#### Goal of the exercise
Take the line containing "border-color:#9a9a9a;" and all lines after it to the end of the records, and output them exactly.

● ● ● ● ● ● ●

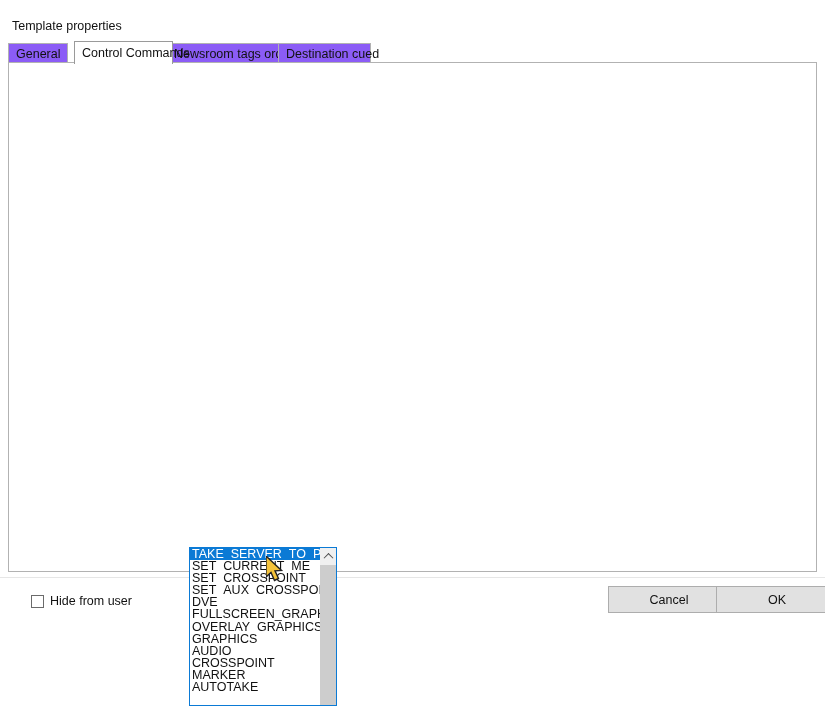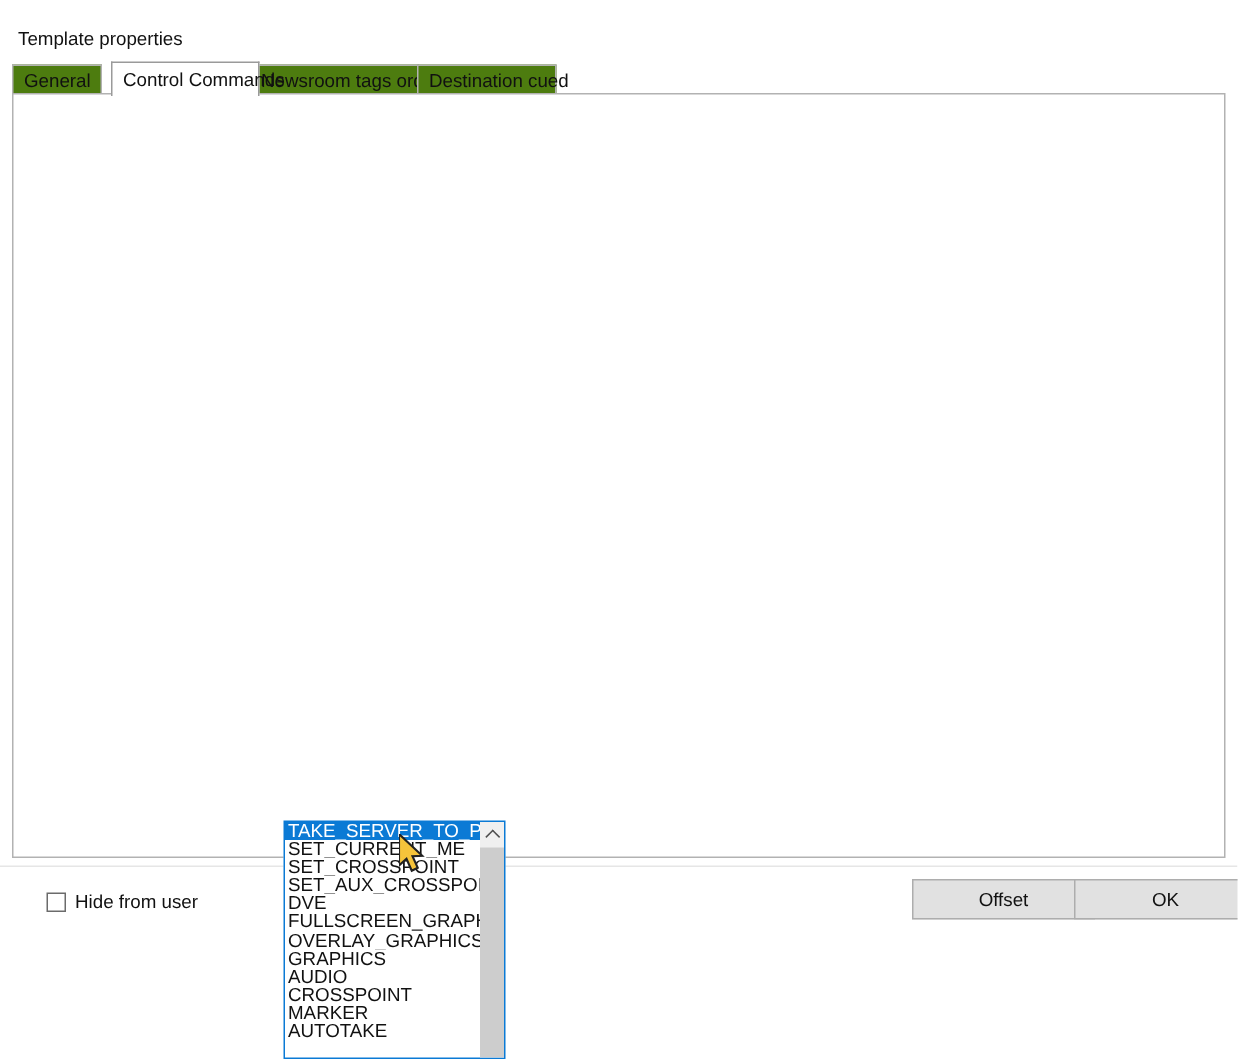--- a/index.html
+++ b/index.html
@@ -20,21 +20,21 @@
     font-size:12.5px; color:#111;
   }
 
   
   #tabstrip {
     position:absolute; left:8px; top:41px; width:809px; height:22px;
   }
   .tab {
     position:absolute; top:2px; height:20px;
     border:1px solid #b2b2b2; border-bottom:none;
-    background:#4d7c0f;
+    background:#8b5cf6;
     font-size:12.5px; color:#111;
     padding:2px 7px 0 7px;
     line-height:17px;
     white-space:nowrap;
   }
   .tab.active {
     top:0px; height:23px;
     background:#ffffff;
     border-color:#9a9a9a;
     z-index:4;
@@ -590,21 +590,21 @@
     </span>
 </div>
 
 <div id="footer-sep"></div>
 
 <div class="cbrow" id="hidecb">
   <span class="cbox"></span>
   <span class="cblabel">Hide from user</span>
 </div>
 
-<div class="btn" id="btn-cancel">Offset</div>
+<div class="btn" id="btn-cancel">Cancel</div>
 <div class="btn" id="btn-ok">OK</div>
 
 <div id="dropdown">
   <div id="dd-list">
     <div class="dditem sel">TAKE_SERVER_TO_PROG</div>
     <div class="dditem">SET_CURRENT_ME</div>
     <div class="dditem">SET_CROSSPOINT</div>
     <div class="dditem">SET_AUX_CROSSPOINT</div>
     <div class="dditem">DVE</div>
     <div class="dditem">FULLSCREEN_GRAPHICS</div>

● ● ● ● ● ● ●

#### Response
     border-color:#9a9a9a;
     z-index:4;
@@ -590,21 +590,21 @@
     </span>
 </div>
 
 <div id="footer-sep"></div>
 
 <div class="cbrow" id="hidecb">
   <span class="cbox"></span>
   <span class="cblabel">Hide from user</span>
 </div>
 
-<div class="btn" id="btn-cancel">Offset</div>
+<div class="btn" id="btn-cancel">Cancel</div>
 <div class="btn" id="btn-ok">OK</div>
 
 <div id="dropdown">
   <div id="dd-list">
     <div class="dditem sel">TAKE_SERVER_TO_PROG</div>
     <div class="dditem">SET_CURRENT_ME</div>
     <div class="dditem">SET_CROSSPOINT</div>
     <div class="dditem">SET_AUX_CROSSPOINT</div>
     <div class="dditem">DVE</div>
     <div class="dditem">FULLSCREEN_GRAPHICS</div>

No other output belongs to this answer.